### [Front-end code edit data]
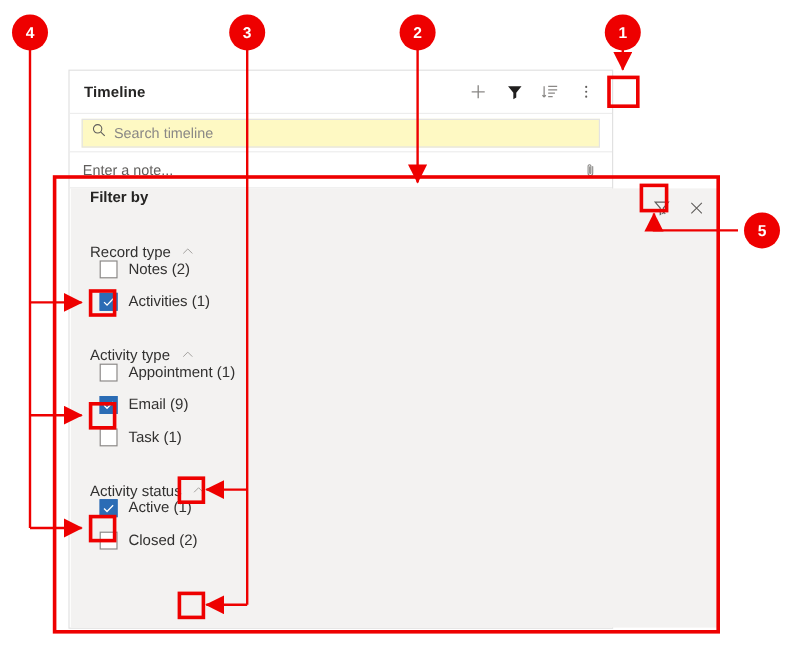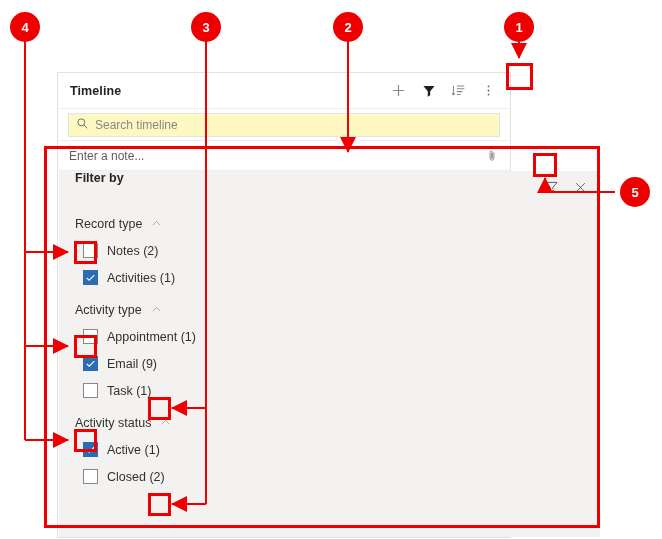"Timeline" #timeline-card { top: 72px -> 58px }
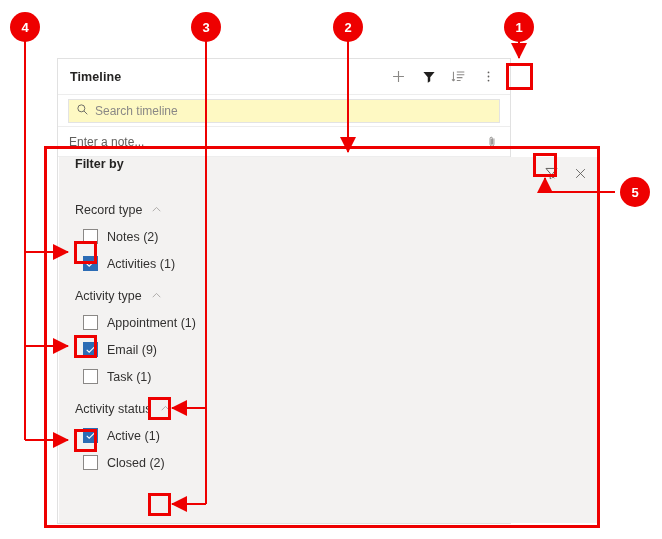"Notes (2)" .filter-option { align-items: flex-end -> flex-start }
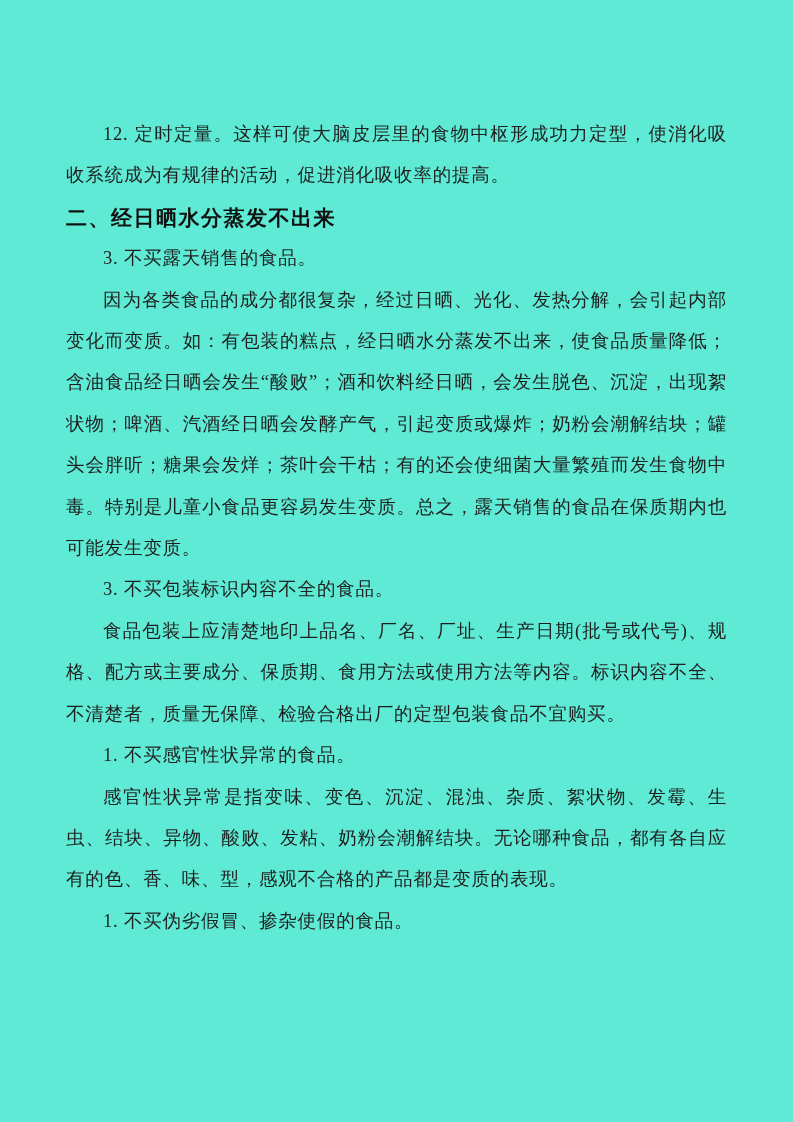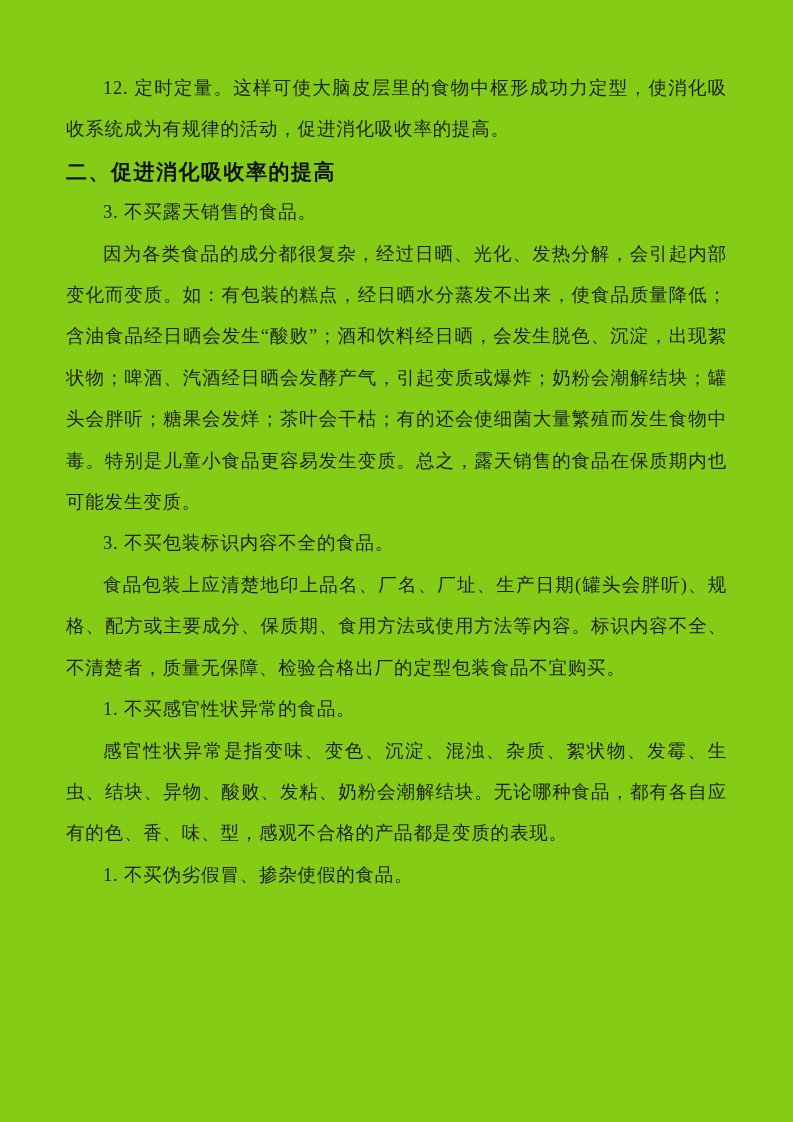"12." .page { background: #84cc16 -> #5eead4; padding: 68px 66px 0 66px -> 114px 66px 0 66px }
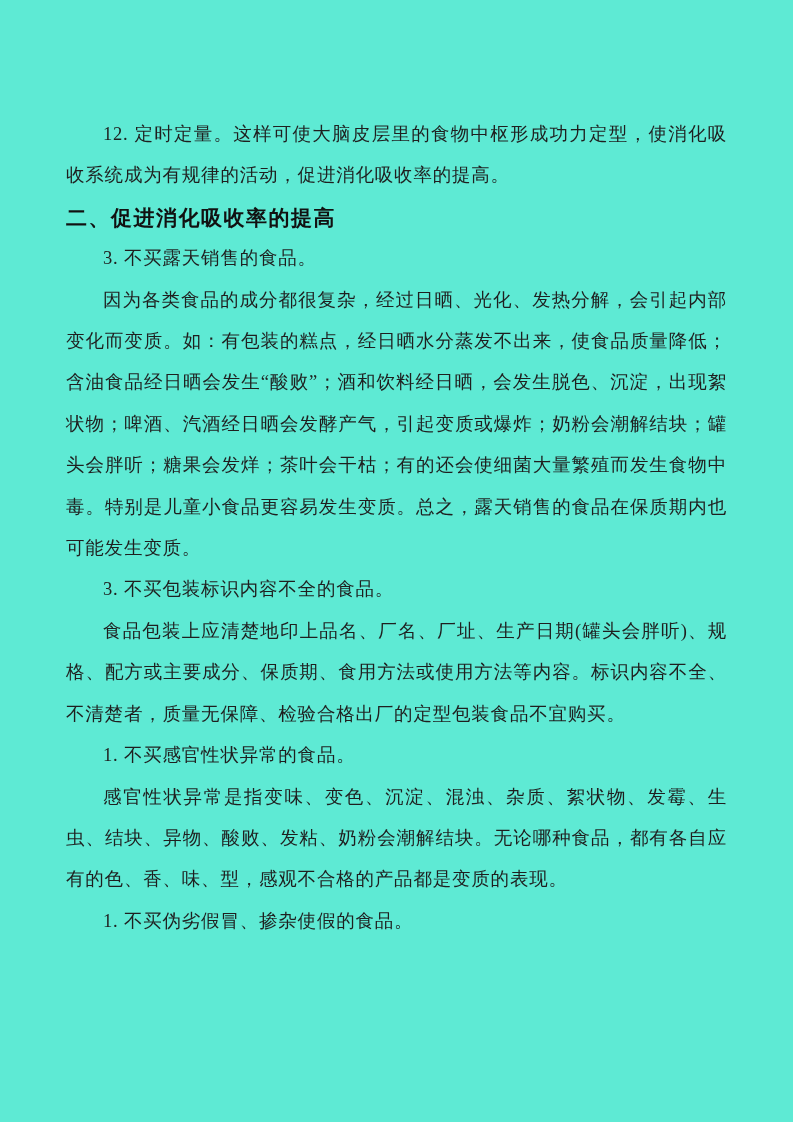"二、促进消化吸收率的提高" h2.section-heading { text: 促进消化吸收率的提高 -> 经日晒水分蒸发不出来 }
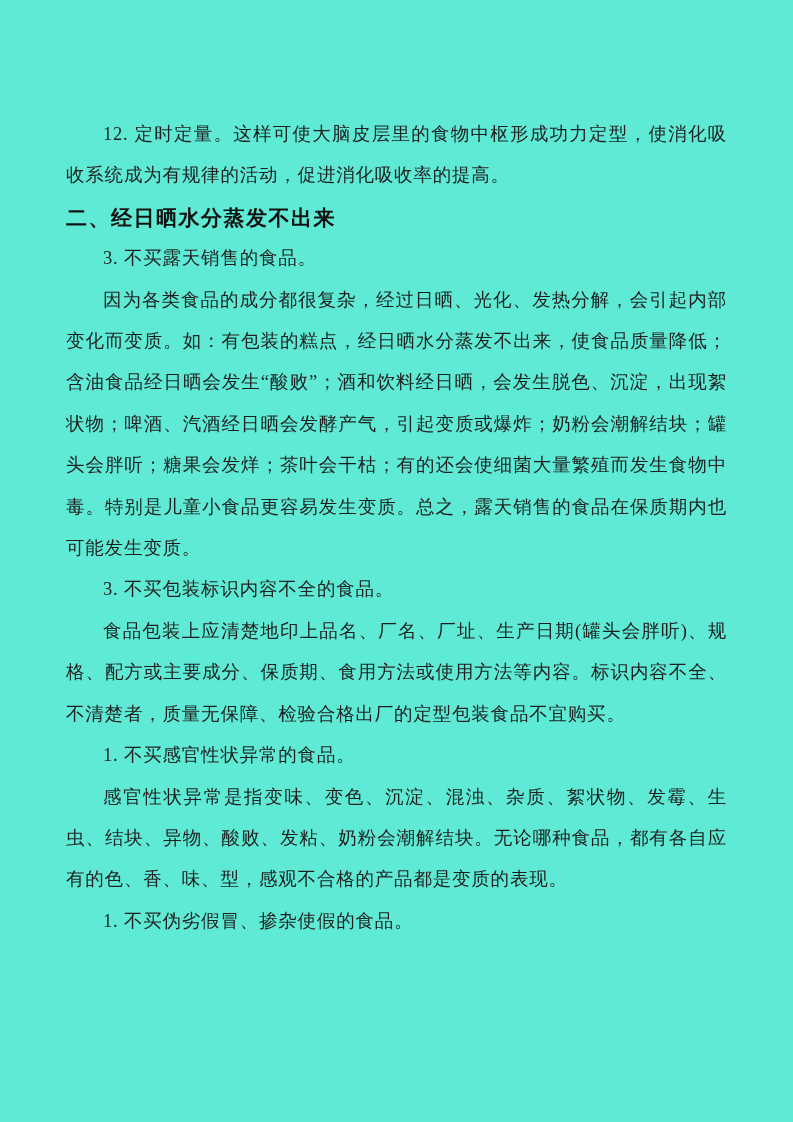"食品包装上应清楚地印上品名、厂名、厂址、生产日期(罐头会胖听)、规格、配方或主要" p.para { text: 罐头会胖听 -> 批号或代号 }
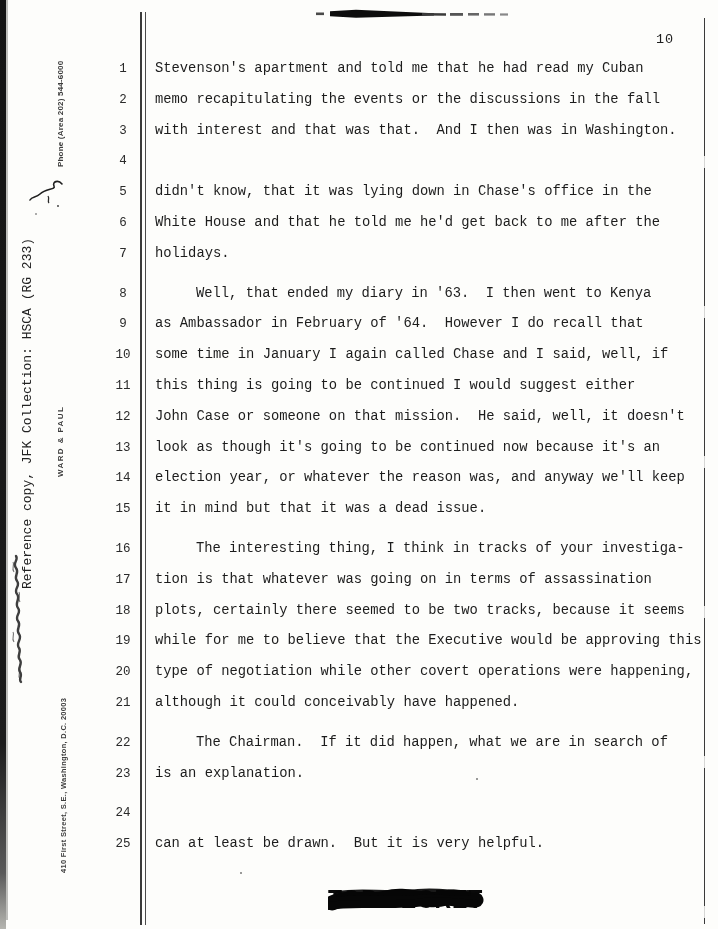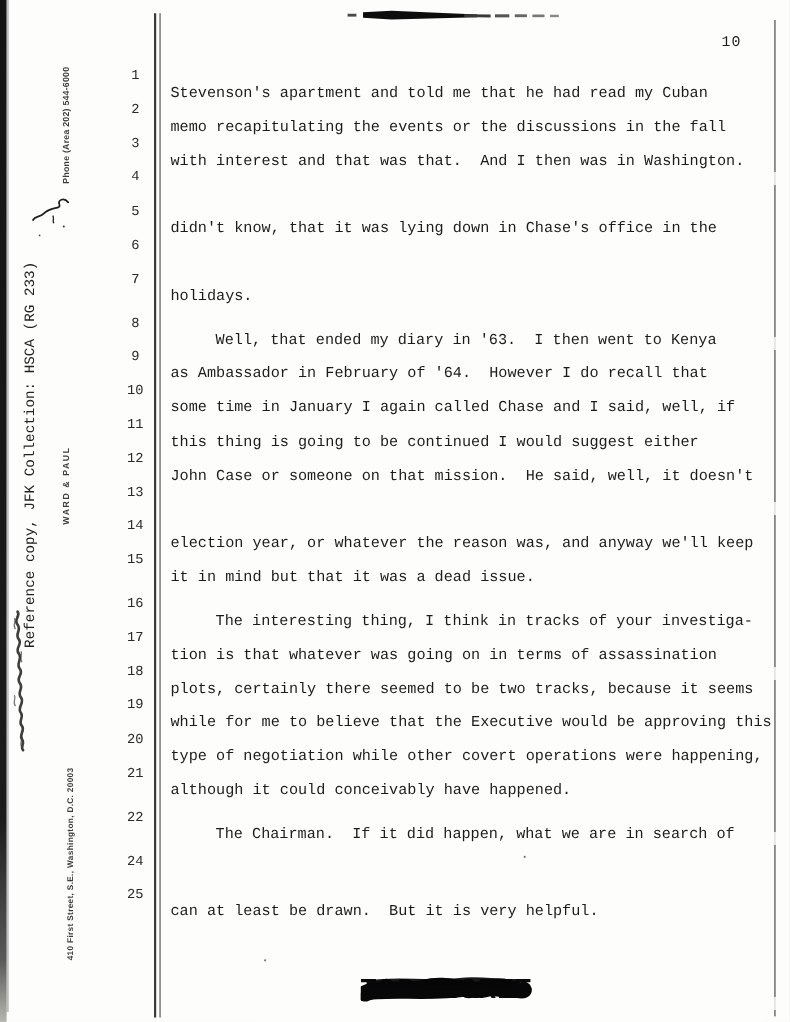"Stevenson's apartment and told me" .linetext { top: 18px -> 1px }
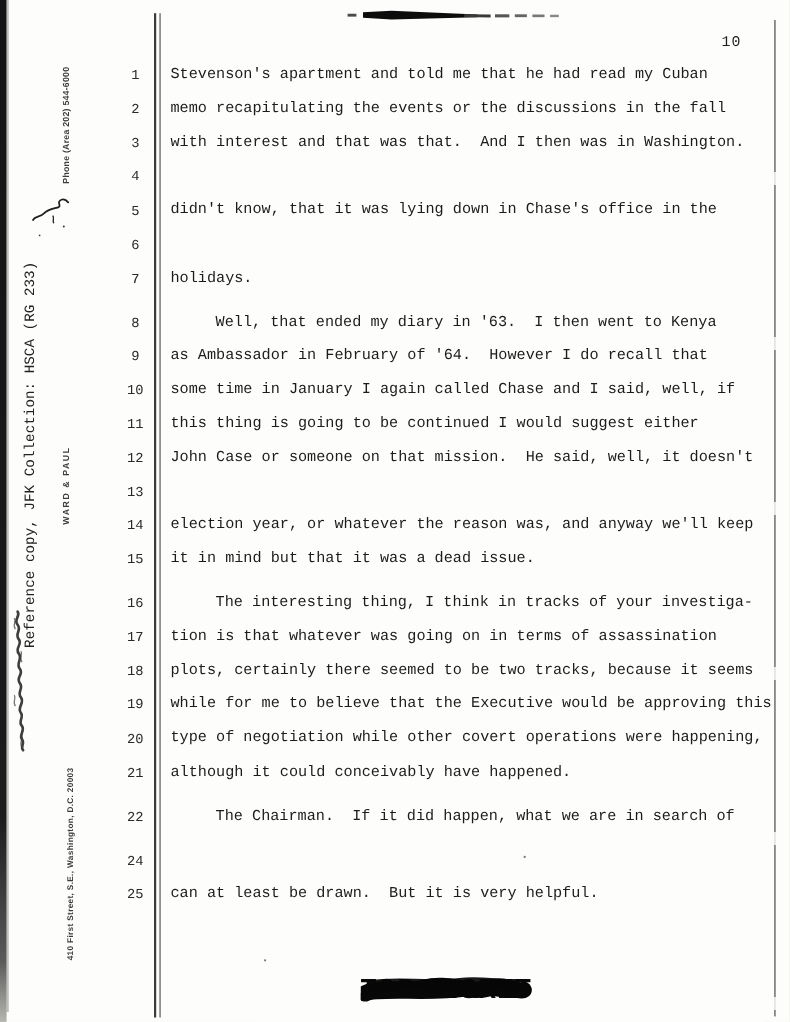"White House and that he" span.linetext { html: none -> <span>White House and that he told me he'd get back to me after the</span> }
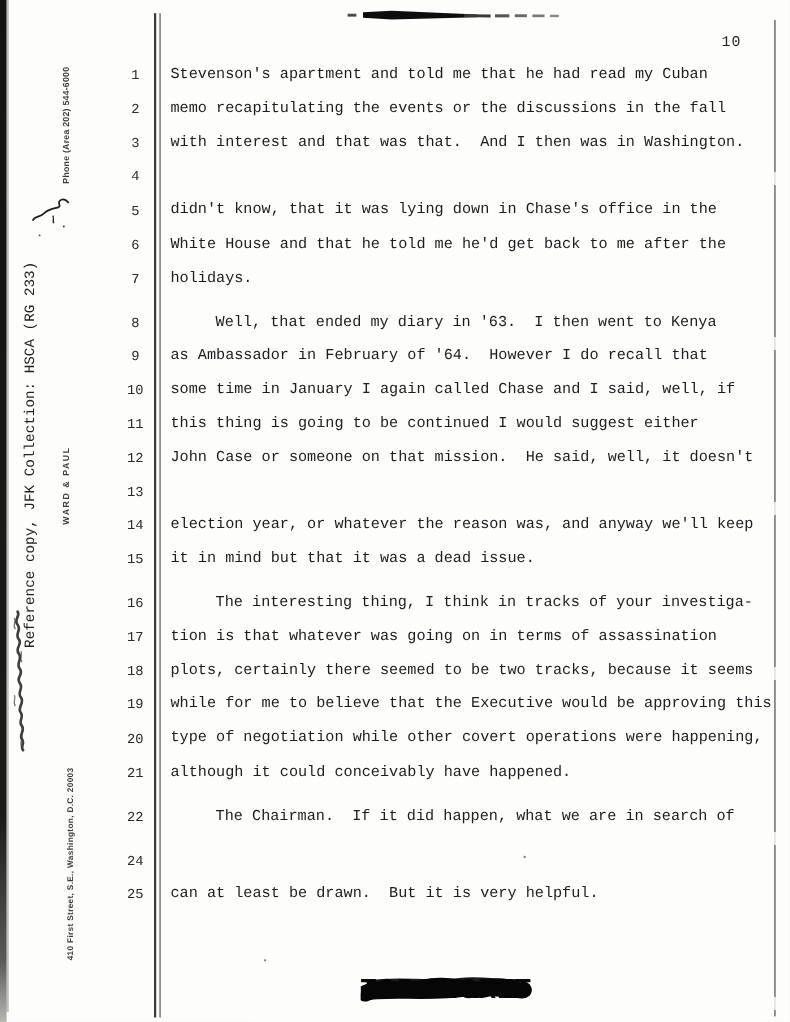"look as though it's going" span.linetext { html: none -> <span>look as though it's going to be continued now because it's an</span> }
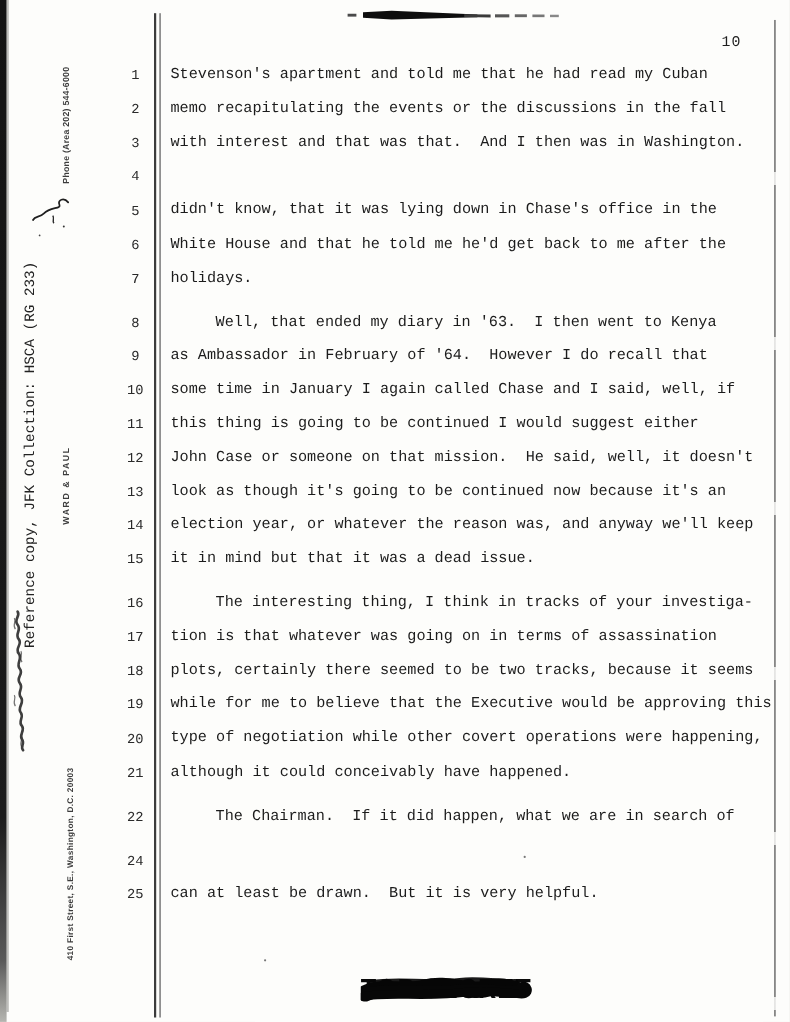"23" div.row { html: none -> <div> <span>23</span> <span>is an explanation.</span> </div> }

### [Problem to solve]
Please repeat every record exactly as it stands, leaving out any pictures.

### [Output below]
"Timeline" #timeline-card { top: 72px -> 58px }
"Notes (2)" .filter-option { align-items: flex-end -> flex-start }
"12." .page { background: #84cc16 -> #5eead4; padding: 68px 66px 0 66px -> 114px 66px 0 66px }
"二、促进消化吸收率的提高" h2.section-heading { text: 促进消化吸收率的提高 -> 经日晒水分蒸发不出来 }
"食品包装上应清楚地印上品名、厂名、厂址、生产日期(罐头会胖听)、规格、配方或主要" p.para { text: 罐头会胖听 -> 批号或代号 }
"Stevenson's apartment and told me" .linetext { top: 18px -> 1px }
"White House and that he" span.linetext { html: none -> <span>White House and that he told me he'd get back to me after the</span> }
"look as though it's going" span.linetext { html: none -> <span>look as though it's going to be continued now because it's an</span> }
"23" div.row { html: none -> <div> <span>23</span> <span>is an explanation.</span> </div> }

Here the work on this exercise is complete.